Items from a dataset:
+--
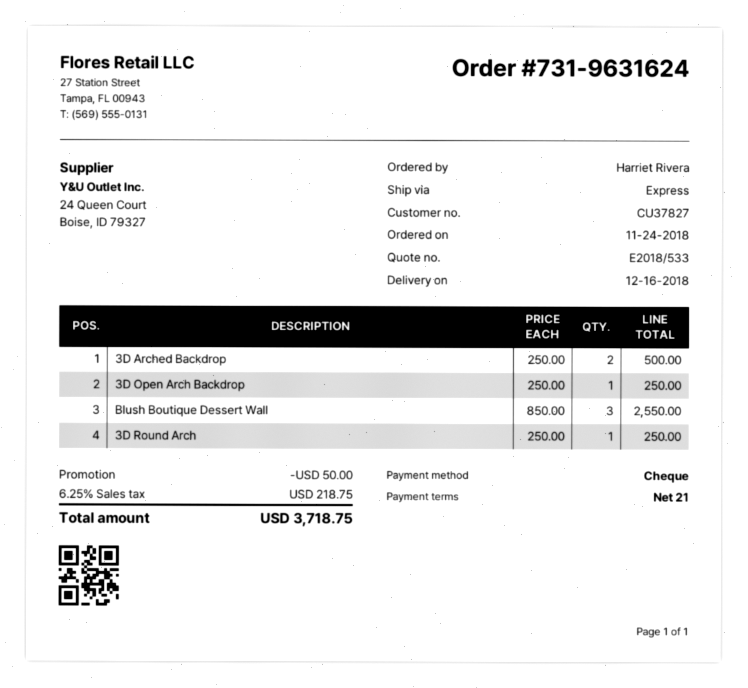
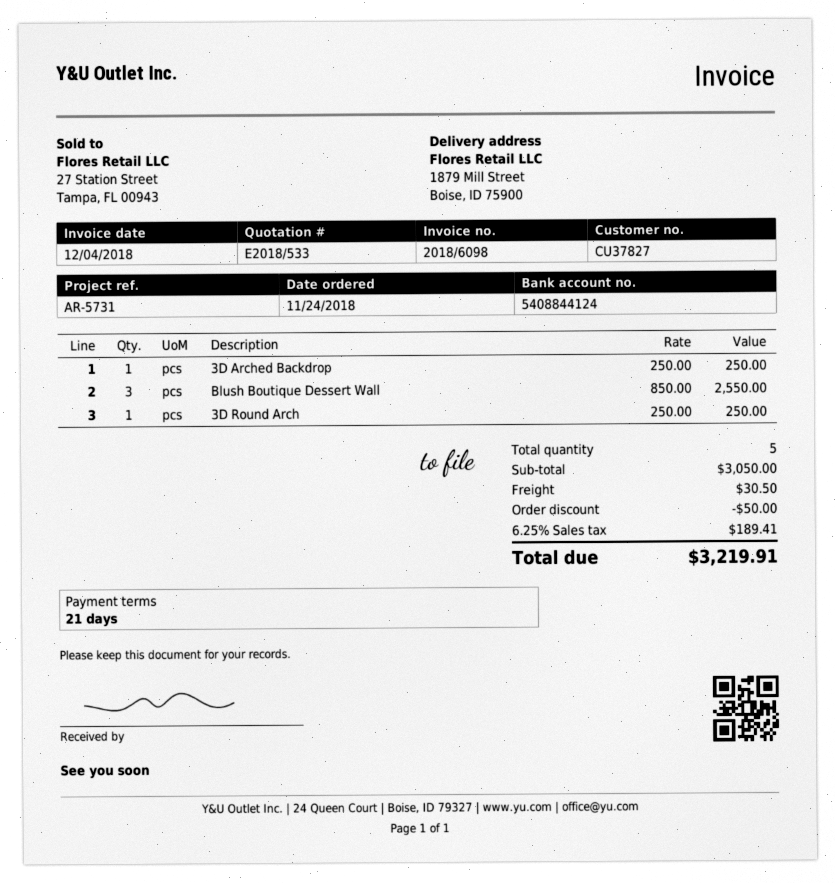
3D Arched Backdrop: 2 x 250.00 = 500.00 -> 1 x 250.00 = 250.00
3D Open Arch Backdrop: 1 x 250.00 = 250.00 -> none
shipping: none -> 30.50
tax: 6.25% = 218.75 -> 6.25% = 189.41
total: 3718.75 -> 3219.91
+--
WHAT IS EXPECTED:
Once the pictures are removed, reproduce the remaining entries above exactly.

ANSWER SECTION:
3D Arched Backdrop: 2 x 250.00 = 500.00 -> 1 x 250.00 = 250.00
3D Open Arch Backdrop: 1 x 250.00 = 250.00 -> none
shipping: none -> 30.50
tax: 6.25% = 218.75 -> 6.25% = 189.41
total: 3718.75 -> 3219.91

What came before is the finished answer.